Walter III of Brienne (Gautier, Gualtiero; died June 1205) was a nobleman from northern France. Becoming count of Brienne in 1191, Walter married the Sicilian princess Elvira and took an army to southern Italy to claim her inheritance. He became prince of Taranto in her right in 1201 but died fighting before he could establish himself as king of Sicily.

== Early life ==

Walter III was the eldest son of Erard II of Brienne and Agnès of Montfaucon. He was likely born after 1166, and succeeded his father as count of Brienne in 1191. In the late 1190s, Walter and his brothers became involved in the conflict between Peter II of Courtenay (first cousin of King Philip II of France) and Peter's vassal Hervé IV of Donzy. Possibly provoked by Philip's support of his cousin, Walter briefly "abandoned the king of France" during the latter's conflict with King Richard I of England. Philip then became weary of the growing influence of the Brienne brothers.

== Marriage and campaign ==

At the end of the 12th century, Sibylla of Acerra, widow of King Tancred of Sicily, arrived with her daughters in France. Sibylla sought a capable nobleman who would marry her eldest daughter, Elvira (known by a handful of other names, including Albinia and Maria), and press her claim to the Kingdom of Sicily. Sicily was then controlled by the regents of the orphaned infant King Frederick, whose parents, Emperor Henry VI and Empress Constance, had deposed Sibylla's family. King Philip II of France, having been approached by the former Sicilian queen, convened a meeting in Melun. It was agreed there that Elvira should be married to Walter. Philip thereby emphasized his authority over Walter while at the same time encouraging him to leave France. Walter reportedly received an impressive sum of 20,000 livre parisis from the king, though this is doubtful. For the House of Brienne, however, Walter's marriage to Elvira signified a sudden rise and the beginning of the dynasty's golden age.

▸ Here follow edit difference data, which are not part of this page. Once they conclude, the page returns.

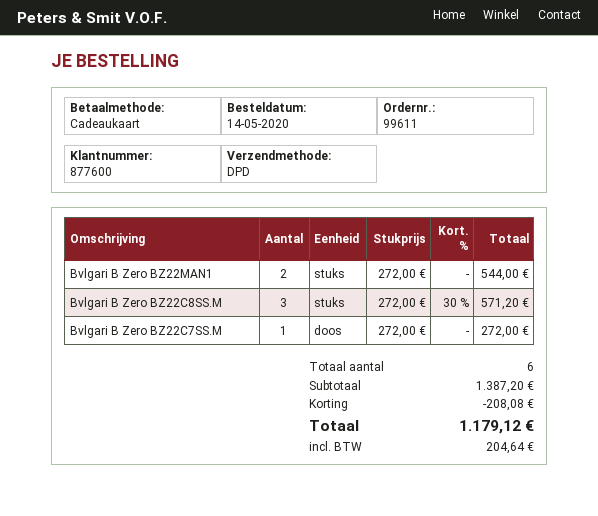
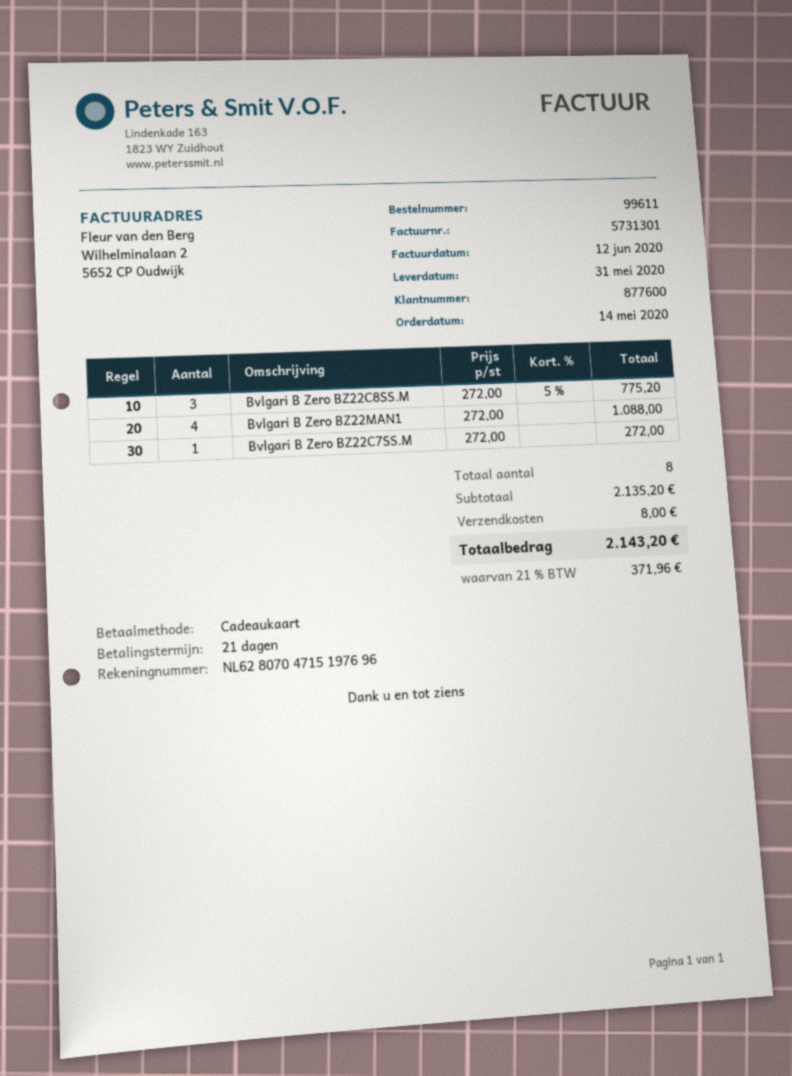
Bvlgari B Zero BZ22MAN1: 2 x 272.00 = 544.00 -> 4 x 272.00 = 1088.00
Bvlgari B Zero BZ22C8SS.M: 3 x 272.00 - 30% = 571.20 -> 3 x 272.00 - 5% = 775.20
total quantity: 6 -> 8
subtotal: 1387.20 -> 2135.20
discount: 208.08 -> none
shipping: none -> 8.00
tax: 204.64 -> 371.96
total: 1179.12 -> 2143.20

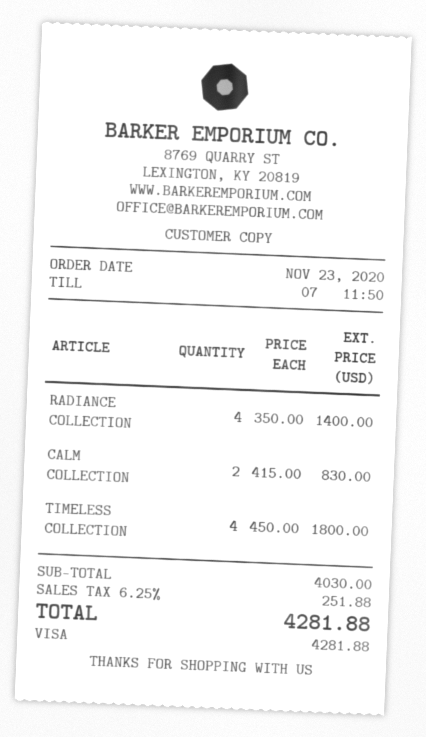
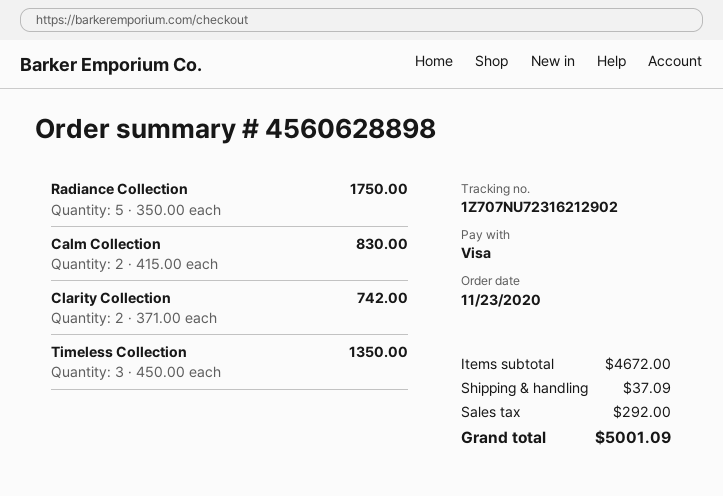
RADIANCE COLLECTION: 4 x 350.00 = 1400.00 -> 5 x 350.00 = 1750.00
TIMELESS COLLECTION: 4 x 450.00 = 1800.00 -> 3 x 450.00 = 1350.00
Clarity Collection: none -> 2 x 371.00 = 742.00
subtotal: 4030.00 -> 4672.00
shipping: none -> 37.09
tax: 251.88 -> 292.00
total: 4281.88 -> 5001.09

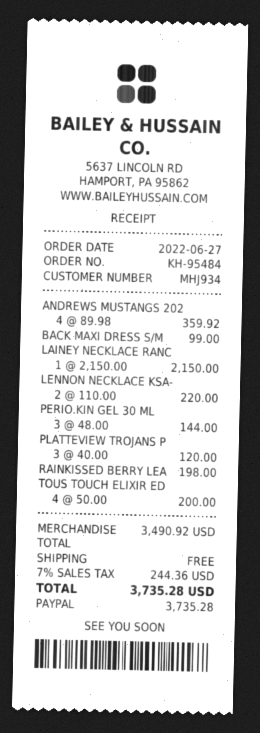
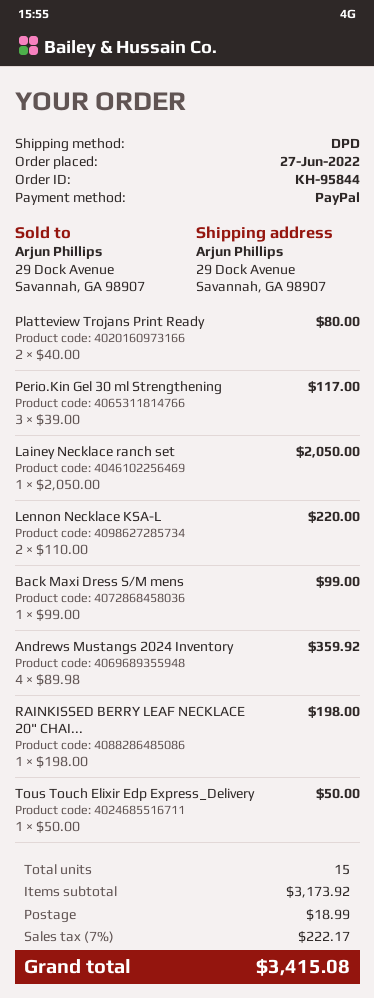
order number: KH-95484 -> KH-95844
LAINEY NECKLACE RANC: 1 x 2150.00 = 2150.00 -> 1 x 2050.00 = 2050.00
PERIO.KIN GEL 30 ML: 3 x 48.00 = 144.00 -> 3 x 39.00 = 117.00
PLATTEVIEW TROJANS P: 3 x 40.00 = 120.00 -> 2 x 40.00 = 80.00
TOUS TOUCH ELIXIR ED: 4 x 50.00 = 200.00 -> 1 x 50.00 = 50.00
subtotal: 3490.92 -> 3173.92
shipping: 0.00 -> 18.99
tax: 7% = 244.36 -> 7% = 222.17
total: 3735.28 -> 3415.08

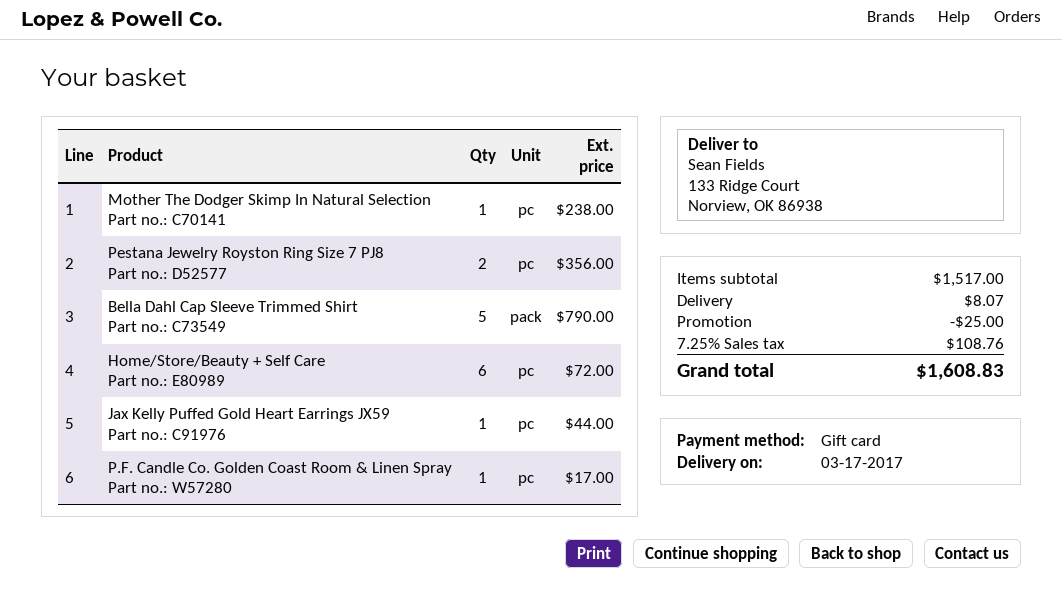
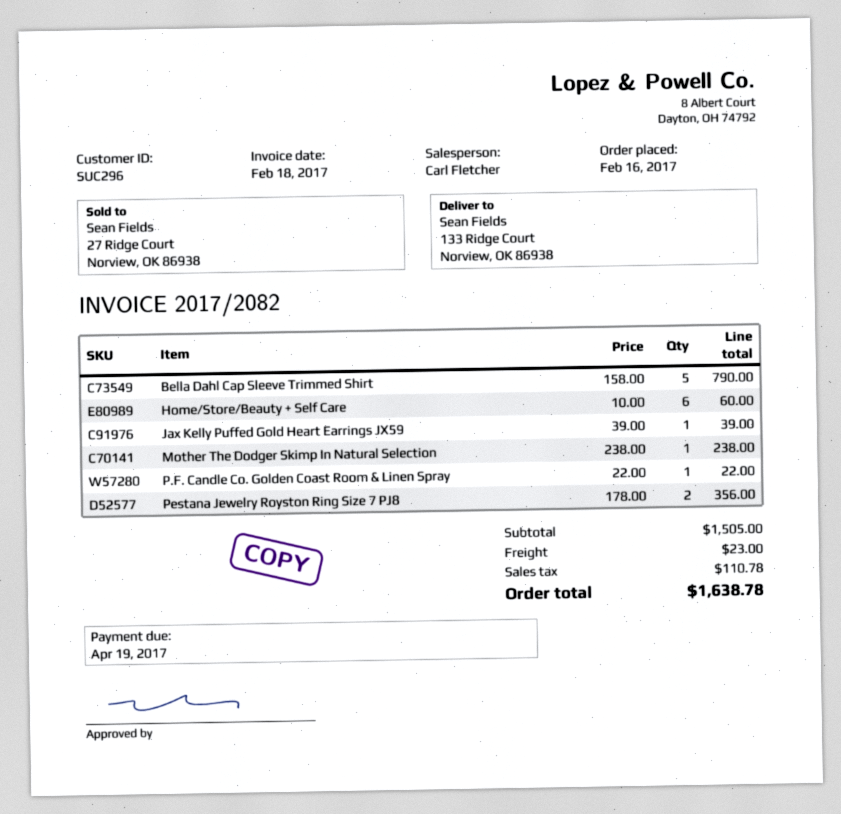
Home/Store/Beauty + Self Care: 6 for 72.00 -> 6 for 60.00
Jax Kelly Puffed Gold Heart Earrings JX59: 1 for 44.00 -> 1 for 39.00
P.F. Candle Co. Golden Coast Room & Linen Spray: 1 for 17.00 -> 1 for 22.00
subtotal: 1517.00 -> 1505.00
discount: 25.00 -> none
shipping: 8.07 -> 23.00
tax: 108.76 -> 110.78
total: 1608.83 -> 1638.78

The Fourth Crusade was launched by Walter's immediate suzerain, Count Theobald III of Champagne, in November 1199. Walter promptly took the cross and started persuading prospective crusaders, such as his cousin Walter of Montbéliard, to assist him in his upcoming campaign in southern Italy on their way to the Holy Land. Besides recruiting men, Walter energetically collected money and supplies from 1200, selling or mortgaging all of his land by April 1201. He also secured the blessing and significant aid from Pope Innocent III. Innocent was the guardian of King Frederick but determinedly opposed to his regents. He refused Walter's petition to recognize Elvira's claim to Frederick's throne; instead, he recognized the couple's right to the Principality of Taranto and the County of Lecce. In return, Tancred's family was compelled to recognize Frederick as their king. Walter knew that securing possession of Taranto and Lecce would give him a sufficient power base and agreed.

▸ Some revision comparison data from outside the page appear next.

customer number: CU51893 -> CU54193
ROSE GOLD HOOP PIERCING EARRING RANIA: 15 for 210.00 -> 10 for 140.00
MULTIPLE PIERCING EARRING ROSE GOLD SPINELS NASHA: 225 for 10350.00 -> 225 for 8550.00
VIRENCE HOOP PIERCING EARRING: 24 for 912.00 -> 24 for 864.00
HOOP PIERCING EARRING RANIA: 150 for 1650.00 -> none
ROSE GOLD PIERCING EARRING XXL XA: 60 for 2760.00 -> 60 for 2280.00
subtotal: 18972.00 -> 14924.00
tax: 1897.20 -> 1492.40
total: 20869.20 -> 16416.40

Leaving his younger brother John in charge of Brienne, Walter arrived to the Italian Peninsula with a small army, including sixty knights and forty mounted sergeants. By the late spring of 1201, he had arrived to Frederick's realm and appeared victorious, having won battles at Capua and Cannae. Innocent urged Walter to cross to the island of Sicily. Walter was reluctant to combat Innocent's enemies on the island before consolidating his position on the peninsula.

== Death and aftermath ==
By 1204, Walter was besieged in the fortress of Terracina by Diepold of Vohburg and lost an eye to an arrow, but he broke the siege and put Diepold to fight. One night in June 1205, a contingent of enemy soldiers infiltrated Walter's camp, cut the ropes of his tent, felled it on Walter and stabbed him. Walter died of his wounds soon afterwards.

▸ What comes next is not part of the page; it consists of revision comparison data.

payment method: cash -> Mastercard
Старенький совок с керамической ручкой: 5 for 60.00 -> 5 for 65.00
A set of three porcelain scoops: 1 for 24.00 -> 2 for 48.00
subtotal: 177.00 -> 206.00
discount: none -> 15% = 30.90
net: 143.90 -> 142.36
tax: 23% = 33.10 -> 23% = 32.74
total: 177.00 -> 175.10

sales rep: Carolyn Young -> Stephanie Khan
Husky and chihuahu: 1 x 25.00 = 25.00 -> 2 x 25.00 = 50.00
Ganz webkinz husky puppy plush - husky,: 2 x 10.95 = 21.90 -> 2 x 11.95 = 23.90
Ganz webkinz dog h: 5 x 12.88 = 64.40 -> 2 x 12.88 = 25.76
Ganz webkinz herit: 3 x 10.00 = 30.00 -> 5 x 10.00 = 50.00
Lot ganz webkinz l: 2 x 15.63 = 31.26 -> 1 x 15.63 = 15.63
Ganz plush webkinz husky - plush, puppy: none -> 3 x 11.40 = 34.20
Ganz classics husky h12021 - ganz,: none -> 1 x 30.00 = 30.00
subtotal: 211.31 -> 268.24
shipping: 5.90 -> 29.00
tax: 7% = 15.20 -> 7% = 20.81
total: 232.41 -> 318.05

Elvira, pregnant at the time of Walter's death, quickly remarried. She gave birth to a posthumous son, Walter IV. Their family's claims posed problems for the rest of Frederick's reign. Walter III was succeeded in Brienne by his brother John, who held the county until Walter IV reached the age of majority.

==Sources==
- Kennan, Elizabeth (1971). "Innocent III and the First Political Crusade: A Comment on the Limitations of Papal Power"
- McDougall, Sara (2016). "Royal Bastards: The Birth of Illegitimacy, 800–1230"
- Mitchell, Roger Haydon (2011). "Church, Gospel, and Empire: How the Politics of Sovereignty Impregnated the West"
- Perry, Guy (2013). "John of Brienne: King of Jerusalem, Emperor of Constantinople, c.1175–1237"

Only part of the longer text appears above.